Building or transforming a company is one of the most difficult tasks a leader can take on. It requires vision, courage, discipline, business smarts, and the capacity to build followership. It also takes tremendous energy and resilience. You have landed your dream job—the question now is whether you are up for it.
Consider two different leaders: Both were new CEOs of Fortune 500 companies. Both had track records of success in their previous company. Both entered the role with strong vision, resources, and support from the board. They also inherited equally challenging scenarios including cultures that refused to change and an industry that was rapidly outpacing them—yet one failed and one succeeded. Why?
A closer look reveals that the success of one and the failure of the other were not related to technical skill and knowledge. The determining factor was the ability to maintain conviction and focus in the face of adversity. The successful CEO had a clear vision for the company that superseded the pressure for short-term gain. She also had the ability to confront hard realities and the requisite energy to persist when times were tough. The other CEO started with a strong vision and a great strategy but did not have the conviction to follow through. The more external stress increased, the more indecisive and isolated he became. Most new CEOs assume that if they have been successful in previous jobs, they will be successful in this new role. But the truth is that this next level of leadership comes with a degree of stress and adversity unlike anything they have encountered previously.

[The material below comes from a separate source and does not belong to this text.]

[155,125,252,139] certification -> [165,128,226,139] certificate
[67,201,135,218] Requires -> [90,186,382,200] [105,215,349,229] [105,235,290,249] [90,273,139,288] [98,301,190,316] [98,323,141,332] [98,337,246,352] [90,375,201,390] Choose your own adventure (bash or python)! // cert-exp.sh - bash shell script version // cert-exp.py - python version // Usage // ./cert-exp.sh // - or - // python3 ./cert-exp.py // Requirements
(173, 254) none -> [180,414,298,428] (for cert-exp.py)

One way to ensure that you are prepared for a top job is to adopt some of the habits proven to enhance performance in elite athletes. Staying mentally and physically strong in adverse conditions is not a given. Any great athlete knows that you need to train your mind and your body for the most extreme conditions in order to be prepared for unexpected challenges. Jim Loehr and Jack Groppel, the founders of the Human Performance Institute, did decades of research on this exact phenomenon. They found that the ability to sustain high levels of performance in the toughest of times depends on three things:
• Commitment to an ultimate purpose in life that is bigger than you
• The ability to manage your mental, emotional, and physical energy
• Commitment to staring down the truth and adapting when necessary
Interestingly, we are seeing evidence that the same principles apply in the business realm, although I would probably add a fourth dimension to the above bullets: the ability to surround yourself with great people committed to the same mission and vision. Success in the top job is not a certainty. The tactics used at one level of performance do not always apply at the next. You have to evolve your purpose, your habits, and your coping strategies to ensure resilience and focus. Fortunately, others have been there before you and paved the way. There is a proven path, but it takes a willingness to objectively reexamine parts of your life and the ability to put truth into action. It’s not a journey for the faint of heart, but perhaps no well-lived life ever is.